Proposal for a one-dimensional, unbinned, spectrum format
cosimoNigro opened this issue · 12 comments
Hello all,
the format currently foresees binned spectral data, the so-called OGIP files, in turn based on NASA's definition.
The OGIP format provides all the input necessary for a classical one-dimensional binned spectral analysis.
Me and @javierrico would like to ask whether there might be interest in adding an unbinned one-dimensional spectral format.
Unbinned one-dimensional likelihoods have been (and are being) used - for example - in dark matter searches, see the likelihood definition in Aleksić et al. (2012) and its later usage in Aleksić et al. (2014). Additionally, any point like analysis (e.g. extragalactic) can profit of this technique.
In my opinion it will not be a big effort to introduce such definition in the format.
Prototypical 1D unbinned spectral data should contain:
-
an ON event list, containing all the events in the source region with their reconstructed energies;
-
an OFF event list, containing all the events in the background region with their reconstructed energies;
-
A column, or a HEADER keyword, with the ratio between the ON and OFF region exposures.
[ alternatively to 1) and 2) a single Event list with reconstructed energies and the ON / OFF columns could be used; ]
-
unbinned effective area as a function of true energy, at the offset of the observation, corrected with the PSF (if full enclosure IRFs are provided);
-
unbinned energy migration, at the offset of the observation (alternatively resolution and bias as a function of true energy).
From the point of view of the science tools, I believe gammapy
and ctools
already produce data with such informations, they are simply not stored.
Such data should be the intermediate products obtained from DL3 right after the signal / background separation in SpectrumExtraction and csphagen, respectively.
They could be dumped in a FITS file before being binned to produce the OGIP files.
Any thoughts?
Thank you.
The definition for binned spectral data that you're referring to doesn't exist any longer in the current version of the specs, as far as I can tell (your link is to v0.1, latest is v0.2).
I don't see a big problem in coming up with format specifications for an unbinned spectral analysis, although I don't quite understand why you'd like to have this intermediate format. You should be able to perform the analysis with the standard DL3 level data, no?
Dear @lmohrmann, thanks for replying and sorry if it took me a while to come back to this.
I don't quite understand why you'd like to have this intermediate format. You should be able to perform the analysis with the standard DL3 level data, no?
Imagine one wants to perform a more sophisticated unbinned likelihood analysis with some methods actually not available in (or yet covered by) gammapy
/ ctools
, among these: dark matter or LIV searches - for example. One can use the science tools to reduce the data (i.e. perform the signal / background separation), and then perform the analysis with his tool of choice.

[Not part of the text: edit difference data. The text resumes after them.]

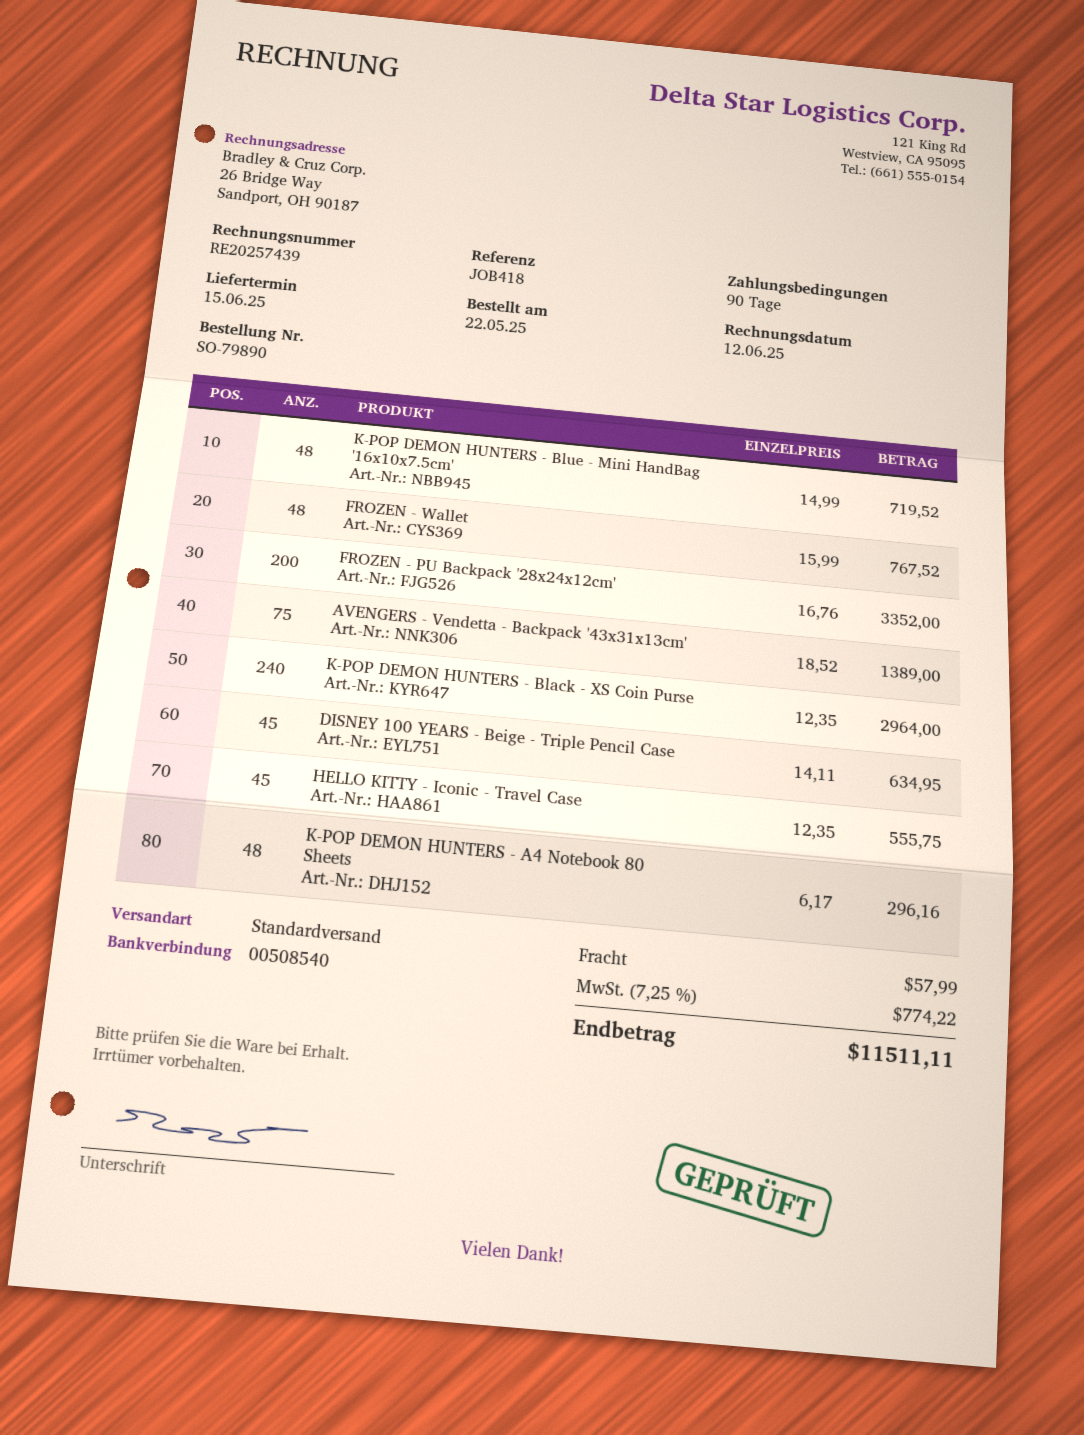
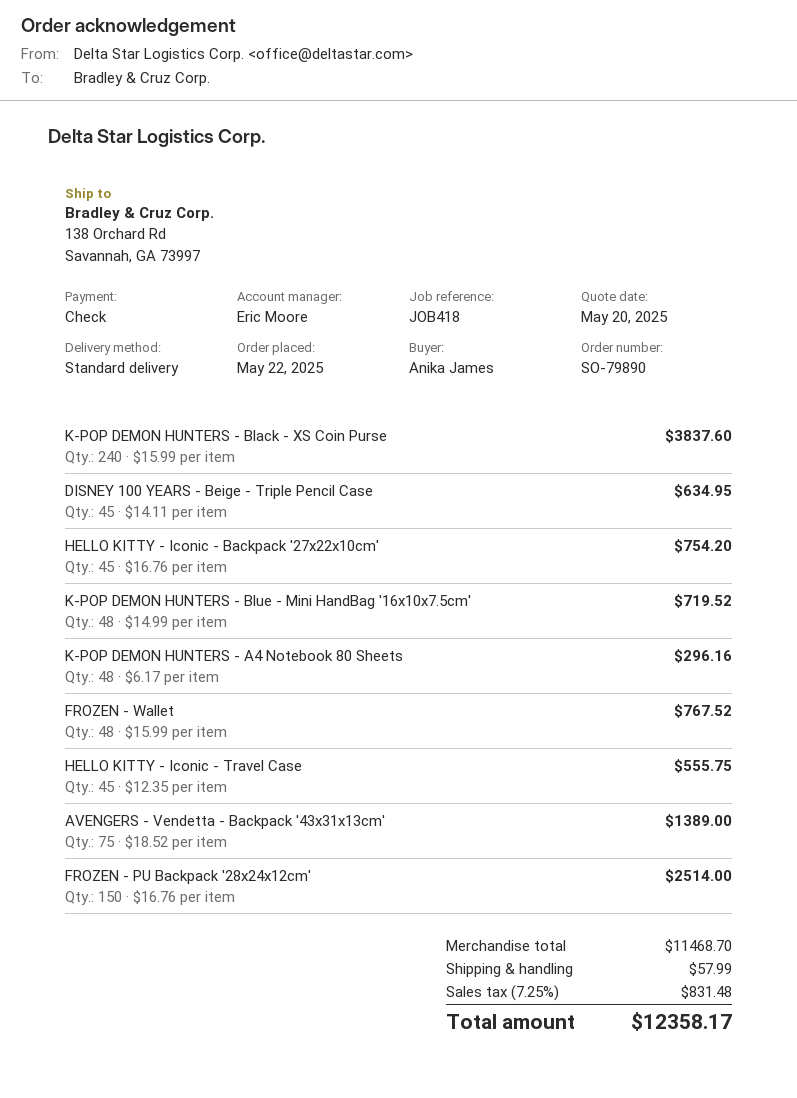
FROZEN - PU Backpack '28x24x12cm': 200 x 16.76 = 3352.00 -> 150 x 16.76 = 2514.00
K-POP DEMON HUNTERS - Black - XS Coin Purse: 240 x 12.35 = 2964.00 -> 240 x 15.99 = 3837.60
HELLO KITTY - Iconic - Backpack '27x22x10cm': none -> 45 x 16.76 = 754.20
tax: 7.25% = 774.22 -> 7.25% = 831.48
total: 11511.11 -> 12358.17

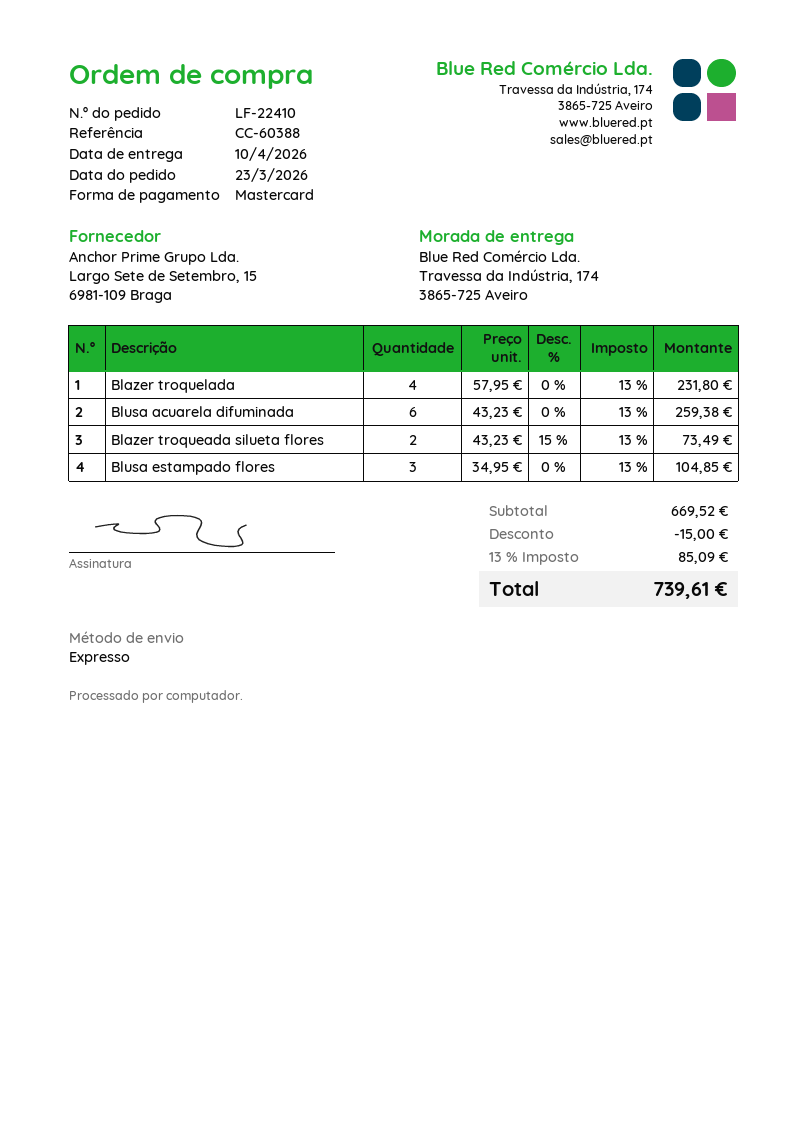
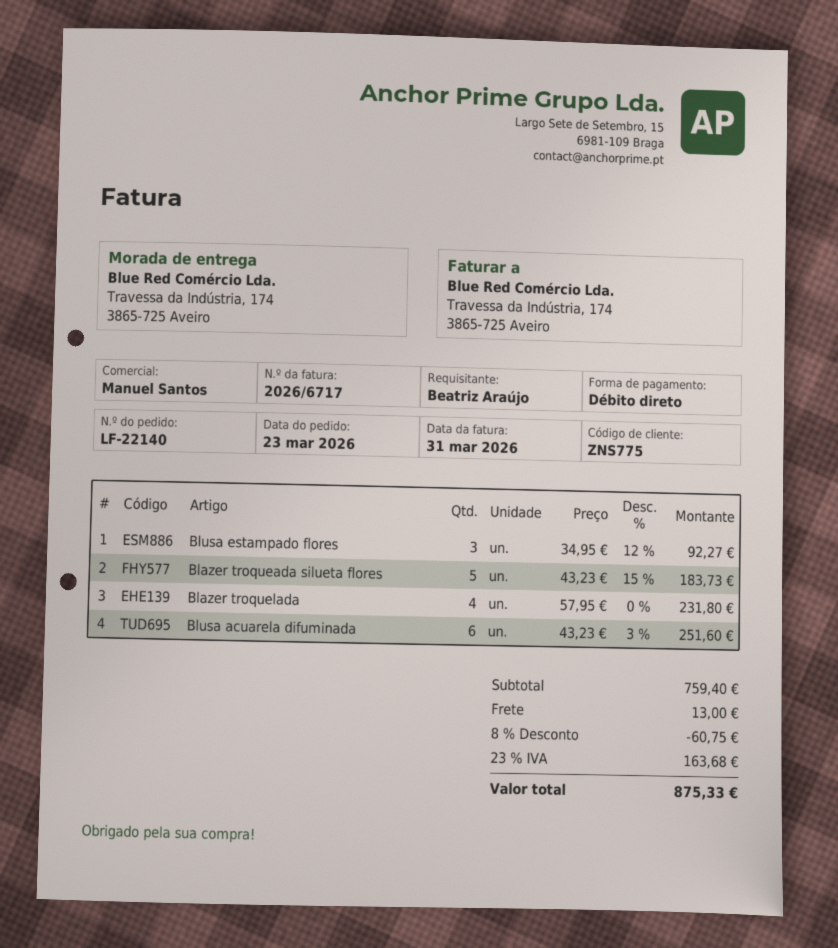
order number: LF-22410 -> LF-22140
payment method: Mastercard -> direct debit
Blusa acuarela difuminada: 6 x 43.23 = 259.38 -> 6 x 43.23 - 3% = 251.60
Blazer troqueada silueta flores: 2 x 43.23 - 15% = 73.49 -> 5 x 43.23 - 15% = 183.73
Blusa estampado flores: 3 x 34.95 = 104.85 -> 3 x 34.95 - 12% = 92.27
subtotal: 669.52 -> 759.40
discount: 15.00 -> 60.75
shipping: none -> 13.00
tax: 13% = 85.09 -> 23% = 163.68
total: 739.61 -> 875.33

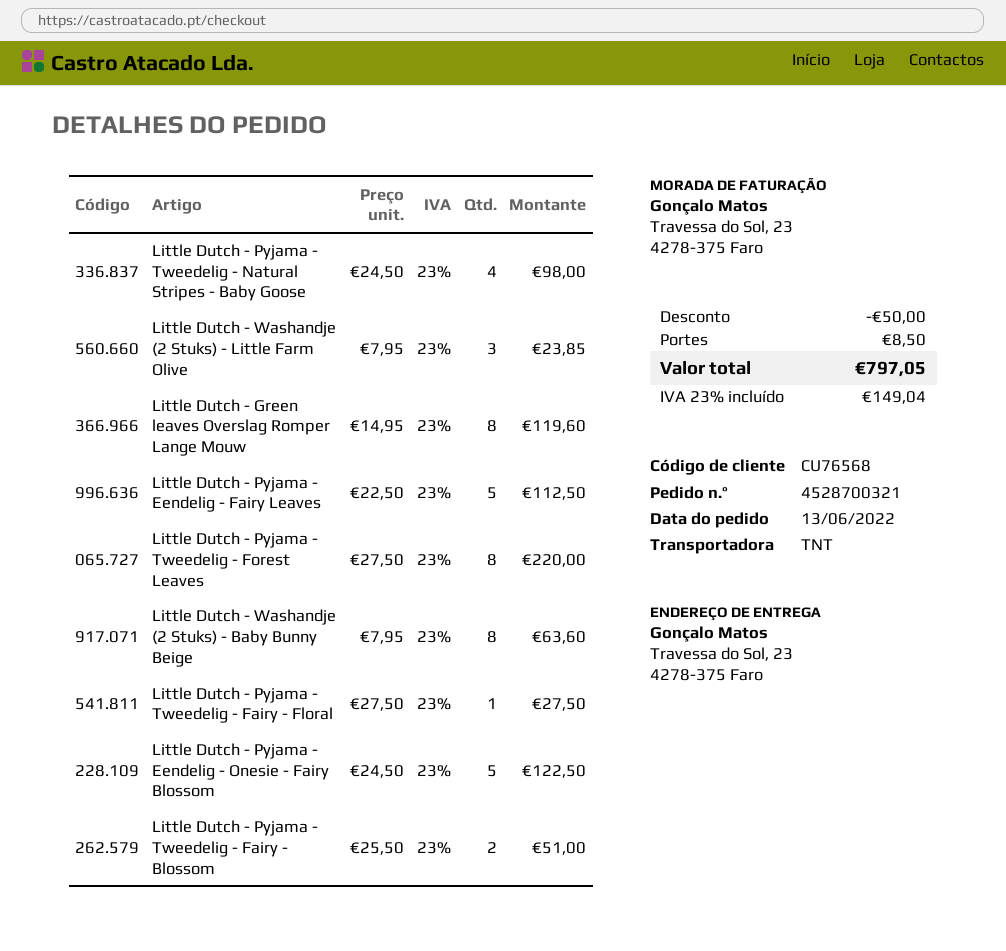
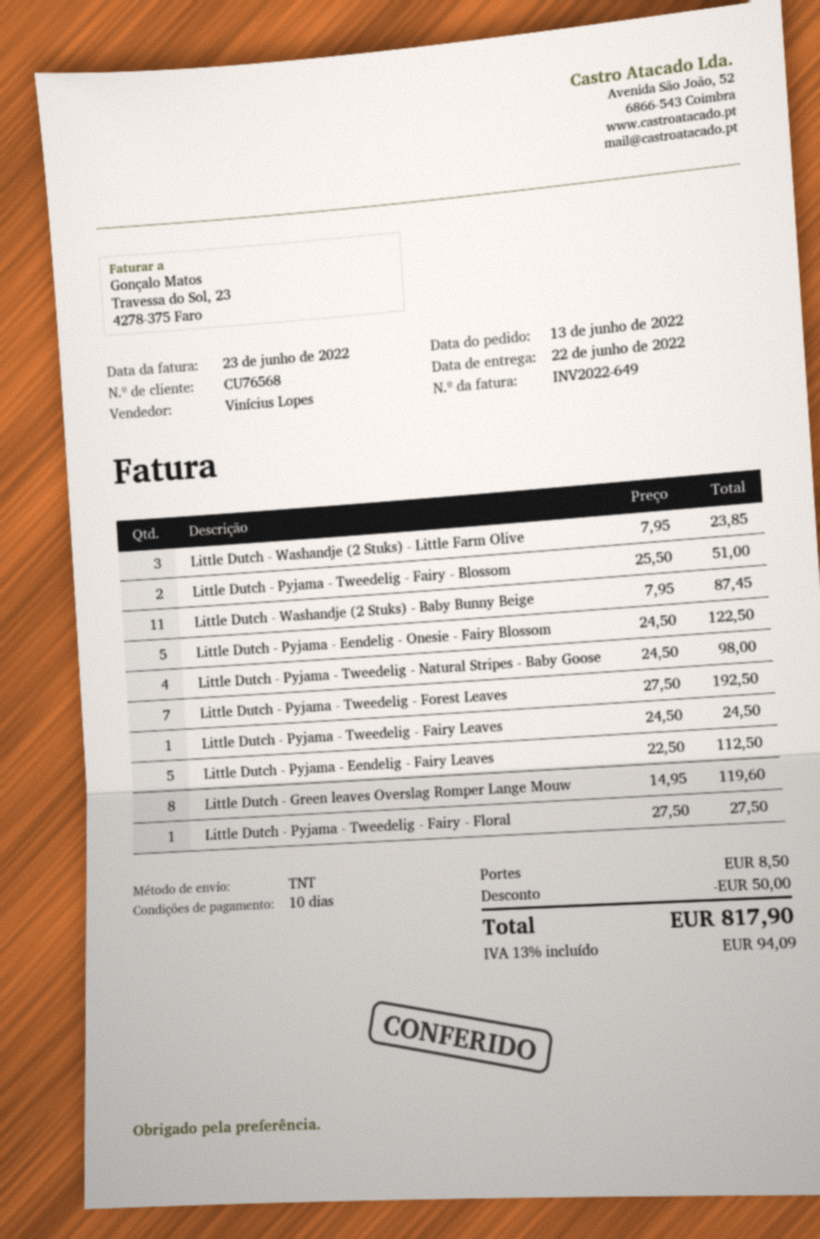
Little Dutch - Pyjama - Tweedelig - Forest Leaves: 8 x 27.50 = 220.00 -> 7 x 27.50 = 192.50
Little Dutch - Washandje (2 Stuks) - Baby Bunny Beige: 8 x 7.95 = 63.60 -> 11 x 7.95 = 87.45
Little Dutch - Pyjama - Tweedelig - Fairy Leaves: none -> 1 x 24.50 = 24.50
tax: 23% = 149.04 -> 13% = 94.09
total: 797.05 -> 817.90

You might want also to consider a simple separation of processes: in a first step one can reduce a large amount of observations to spectral data and in a second, separate, step load them for the statistical analysis (this is what is currently possible with binned data).
I spoke privately with @adonath about this, and he supports the integration of such formats in gammapy
.
Starting from the MAGIC DL3 files in the joint-crab project, I created some prototypical unbinned spectral data in this repository
https://github.com/cosimoNigro/iact_unbinned_spectrum_format
as I thought, it was easy to do so with gammapy
, all the needed functionalities were already available
https://github.com/cosimoNigro/iact_unbinned_spectrum_format/blob/master/unbinned_spectrum_format.ipynb
the prototypical unbinned data are here
https://github.com/cosimoNigro/iact_unbinned_spectrum_format/tree/master/spectra/unbinned
As for the OGIP files I created a file for the ON and OFF data and one for the effective area and energy migration. The IRFs format are just OGIP files with a very fine binning.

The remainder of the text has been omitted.